**ASSIGNED TASK**
Your job with the data below: print everything from the line that holds "[63,388,102,402] // DEX -> (138, 483) none" down to the line that holds "[63,641,128,656] 로니클럽 -> (231, 714) none", ends included, exactly, and nothing else.

BEGIN EXERCISE MATERIAL

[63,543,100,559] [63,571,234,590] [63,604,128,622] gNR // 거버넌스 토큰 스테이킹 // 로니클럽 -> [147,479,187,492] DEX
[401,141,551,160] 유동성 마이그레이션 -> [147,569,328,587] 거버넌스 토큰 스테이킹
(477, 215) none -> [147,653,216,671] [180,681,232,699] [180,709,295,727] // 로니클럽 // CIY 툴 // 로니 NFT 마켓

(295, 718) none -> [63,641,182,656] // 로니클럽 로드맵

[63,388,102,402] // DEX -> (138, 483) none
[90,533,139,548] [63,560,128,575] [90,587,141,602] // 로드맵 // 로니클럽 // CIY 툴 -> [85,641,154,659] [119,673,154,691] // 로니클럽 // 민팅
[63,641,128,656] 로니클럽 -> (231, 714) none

END EXERCISE MATERIAL
BEGIN EXERCISE MATERIAL

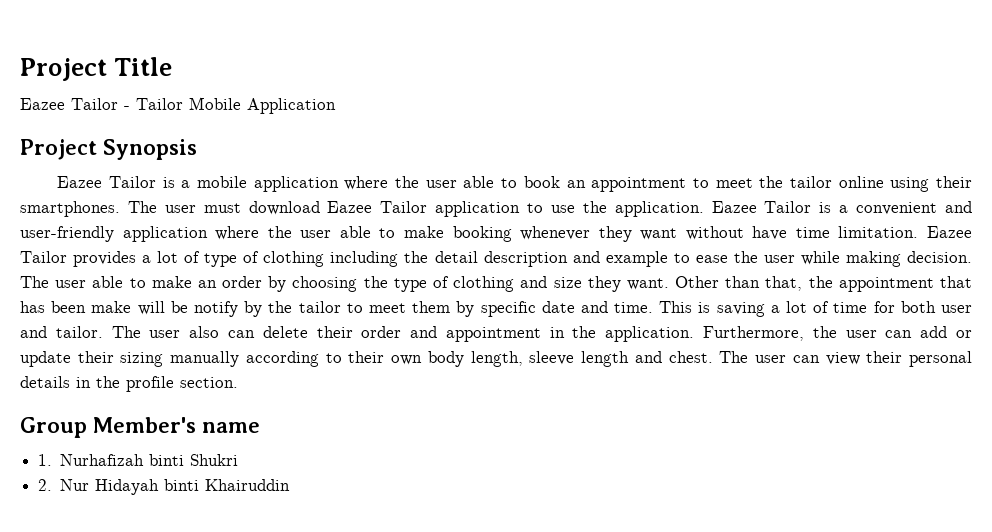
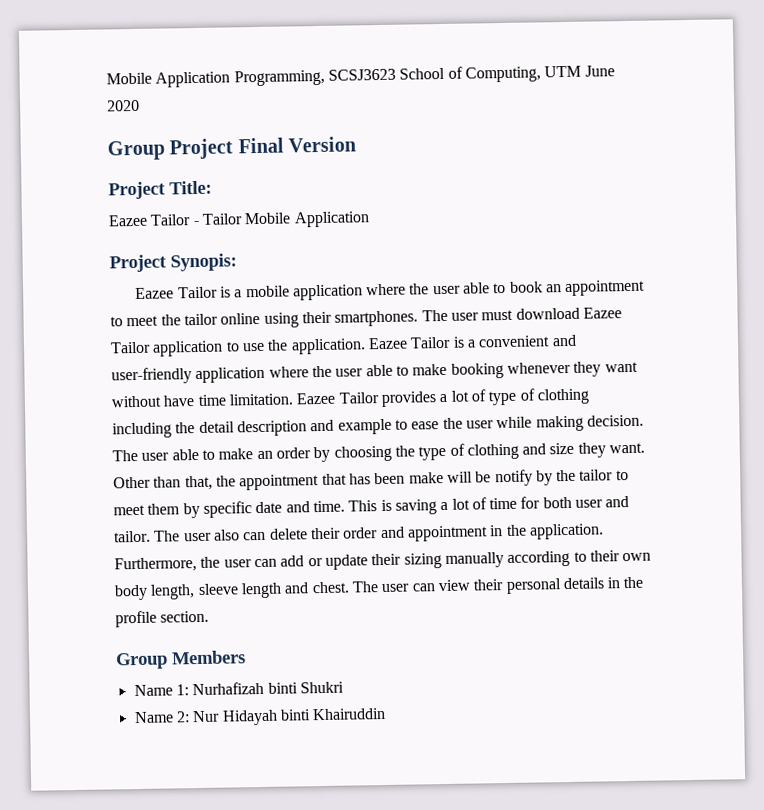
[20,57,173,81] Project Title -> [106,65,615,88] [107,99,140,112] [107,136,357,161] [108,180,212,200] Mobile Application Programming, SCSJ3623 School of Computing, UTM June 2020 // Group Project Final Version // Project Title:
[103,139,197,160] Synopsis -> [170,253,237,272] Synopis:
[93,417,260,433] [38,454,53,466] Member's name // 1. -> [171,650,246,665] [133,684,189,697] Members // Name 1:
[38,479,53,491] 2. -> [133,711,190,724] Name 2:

END EXERCISE MATERIAL

**REPLY TO THE TASK**
[63,388,102,402] // DEX -> (138, 483) none
[90,533,139,548] [63,560,128,575] [90,587,141,602] // 로드맵 // 로니클럽 // CIY 툴 -> [85,641,154,659] [119,673,154,691] // 로니클럽 // 민팅
[63,641,128,656] 로니클럽 -> (231, 714) none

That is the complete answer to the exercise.